The data scraped from Steam normally contains:
- the content of the review (text format)
- the number of replies/comments for each review
- the number of upvotes from other users.
Relevance AI’s Explorer app is a great tool for data visualization and analysis. It is composed of a variety of features such as
- Various embedded analysis tools including different metrics and aggregations that can be set on the whole data or a selected subset
- Various visualization tools including diagrams, tables, word clouds, time series
- Two data views: general and cluster view
- Prepare our data as a valid CSV/JSON file; have a look at Data FAQs for tips on data prepration.
- Upload our data to the Relevance AI’s platform
- Vectorize your data to benefit from AI and machine learning via Relevance AI’s no-code tool.
- Cluster your data (i.e. automatically group the data based on their similarities) using the no-code relevance clustering tool.
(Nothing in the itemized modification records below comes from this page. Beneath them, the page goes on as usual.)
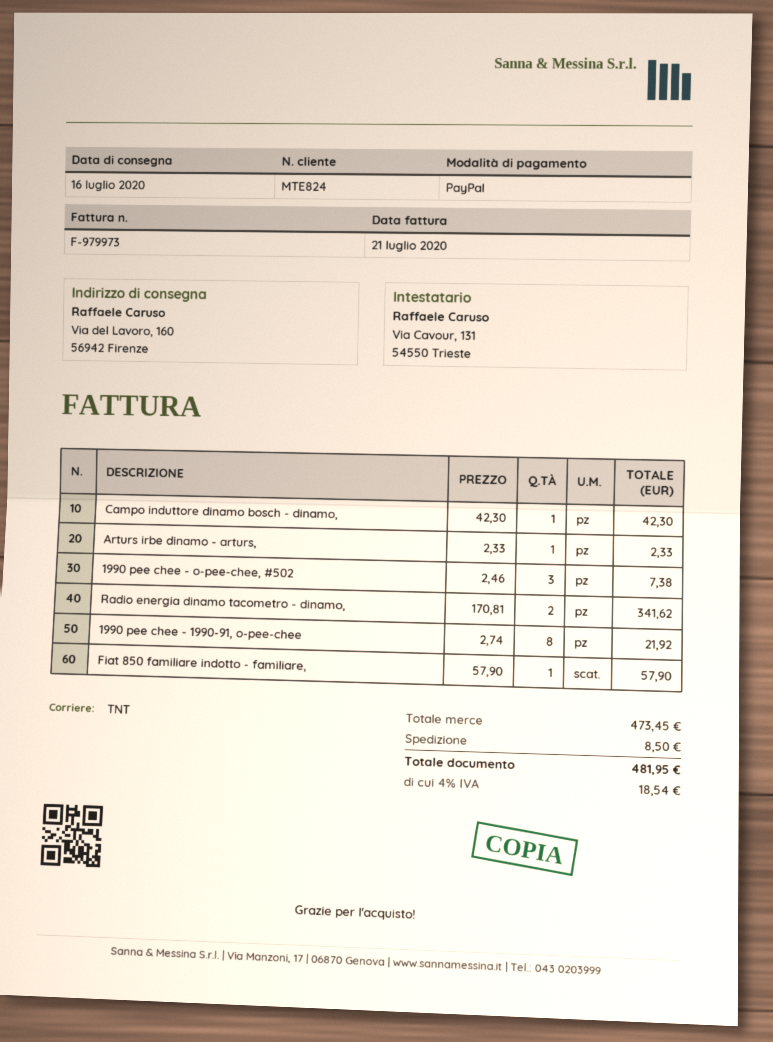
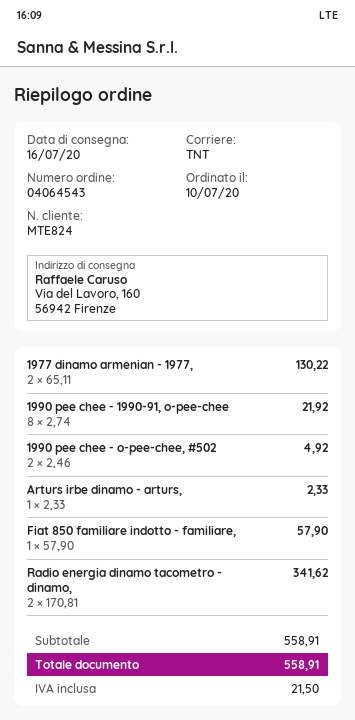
Campo induttore dinamo bosch - dinamo,: 1 x 42.30 = 42.30 -> none
1990 pee chee - o-pee-chee, #502: 3 x 2.46 = 7.38 -> 2 x 2.46 = 4.92
1977 dinamo armenian - 1977,: none -> 2 x 65.11 = 130.22
subtotal: 473.45 -> 558.91
shipping: 8.50 -> none
tax: 18.54 -> 21.50
total: 481.95 -> 558.91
Clustering helps understand hidden patterns in your data; for instance, all reviews with similar content related to errors or unexpected behaviour in the video game will be grouped together.
- Set up the Explorer App.
Any data in valid CSV or JSON format can be uploaded to Relevance AI within a few clicks. After that you can explore your data under Datasets as shown in the image below:
As can be seen, the main fields that we will be using for our analysis are:
- The Review field: the content of each review. This is text data that will be vectorized later.
- Votes up, Weightedvote, commentcount fields: numerical data that we can use as metrics. The votes_up metric shows the number of upvotes that every review has received from other users on the platform. Weighted_vote, instead, is a score given by steam to measure the impact of each review, while comment_count is the number of comments in response to each review.
- label_review field: A list of keywords extracted from the review.
To benefit from the magic of AI and machine learning, we will vectorize the reviews (i.e. converting each review into a vector, where vectors represent conceptual relationships). This can be done by Vectorize under workflows, on the menu located on the left.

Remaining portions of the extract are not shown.